> TO DO
Print each entry precisely; exclude the pictures.

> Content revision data
-*-*-

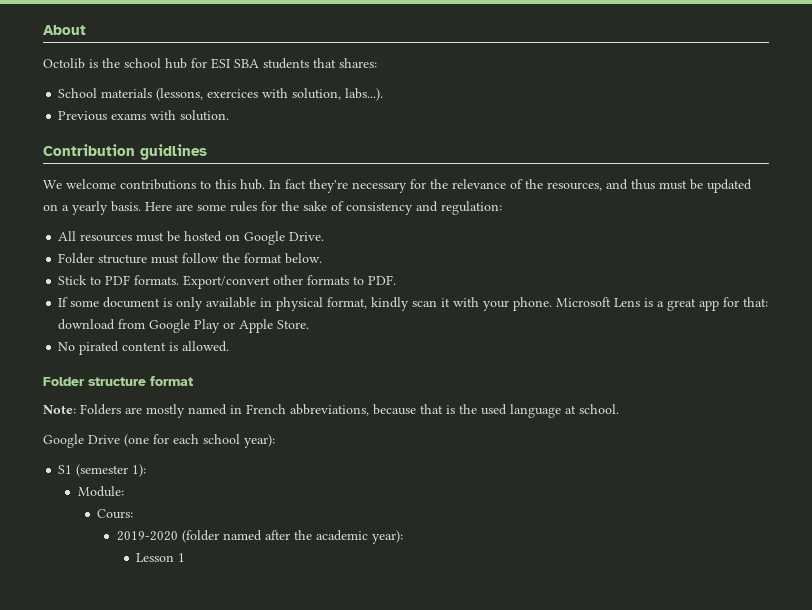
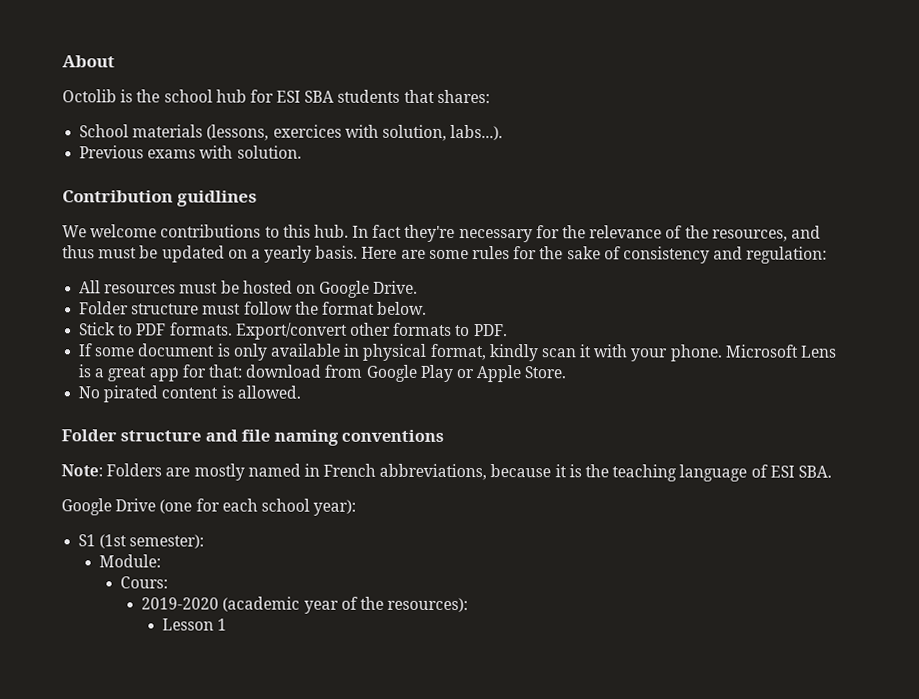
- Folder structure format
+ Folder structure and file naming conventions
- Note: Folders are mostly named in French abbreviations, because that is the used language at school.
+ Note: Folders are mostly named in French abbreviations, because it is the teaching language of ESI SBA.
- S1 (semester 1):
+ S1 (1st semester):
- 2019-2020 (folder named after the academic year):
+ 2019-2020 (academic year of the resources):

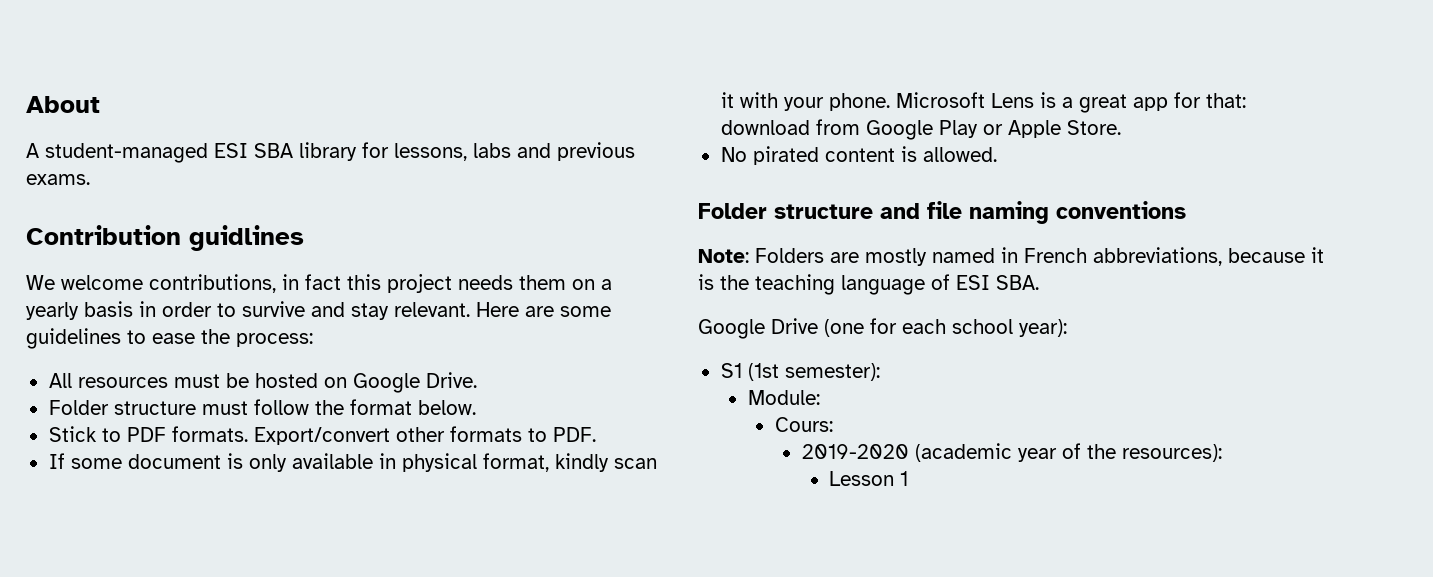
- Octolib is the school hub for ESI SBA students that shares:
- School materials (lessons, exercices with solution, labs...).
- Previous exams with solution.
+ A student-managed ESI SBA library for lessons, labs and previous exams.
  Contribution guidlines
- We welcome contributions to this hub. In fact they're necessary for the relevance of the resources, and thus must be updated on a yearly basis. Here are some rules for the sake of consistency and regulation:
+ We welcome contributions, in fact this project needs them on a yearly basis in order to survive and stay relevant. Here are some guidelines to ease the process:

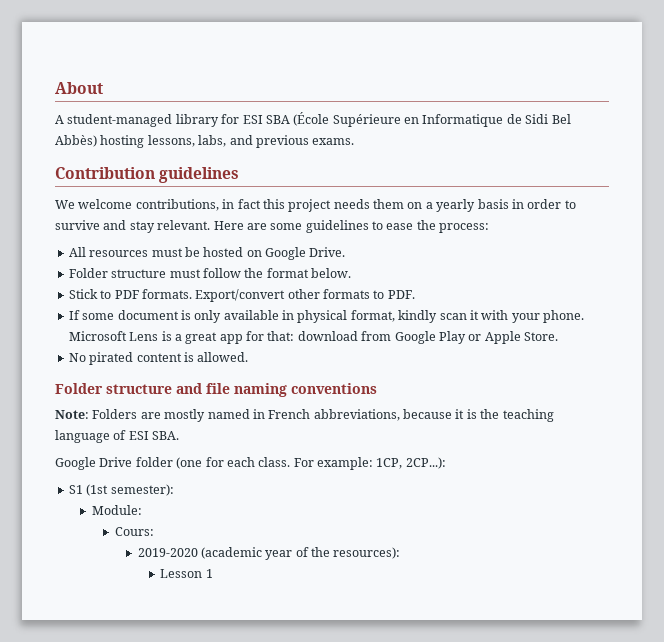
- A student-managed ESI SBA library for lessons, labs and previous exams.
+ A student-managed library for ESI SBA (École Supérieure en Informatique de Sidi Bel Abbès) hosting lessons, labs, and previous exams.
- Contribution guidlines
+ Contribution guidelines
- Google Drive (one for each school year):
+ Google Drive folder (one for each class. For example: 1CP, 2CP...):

-*-*-

> EXERCISE OUTPUT
- Folder structure format
+ Folder structure and file naming conventions
- Note: Folders are mostly named in French abbreviations, because that is the used language at school.
+ Note: Folders are mostly named in French abbreviations, because it is the teaching language of ESI SBA.
- S1 (semester 1):
+ S1 (1st semester):
- 2019-2020 (folder named after the academic year):
+ 2019-2020 (academic year of the resources):

- Octolib is the school hub for ESI SBA students that shares:
- School materials (lessons, exercices with solution, labs...).
- Previous exams with solution.
+ A student-managed ESI SBA library for lessons, labs and previous exams.
  Contribution guidlines
- We welcome contributions to this hub. In fact they're necessary for the relevance of the resources, and thus must be updated on a yearly basis. Here are some rules for the sake of consistency and regulation:
+ We welcome contributions, in fact this project needs them on a yearly basis in order to survive and stay relevant. Here are some guidelines to ease the process:

- A student-managed ESI SBA library for lessons, labs and previous exams.
+ A student-managed library for ESI SBA (École Supérieure en Informatique de Sidi Bel Abbès) hosting lessons, labs, and previous exams.
- Contribution guidlines
+ Contribution guidelines
- Google Drive (one for each school year):
+ Google Drive folder (one for each class. For example: 1CP, 2CP...):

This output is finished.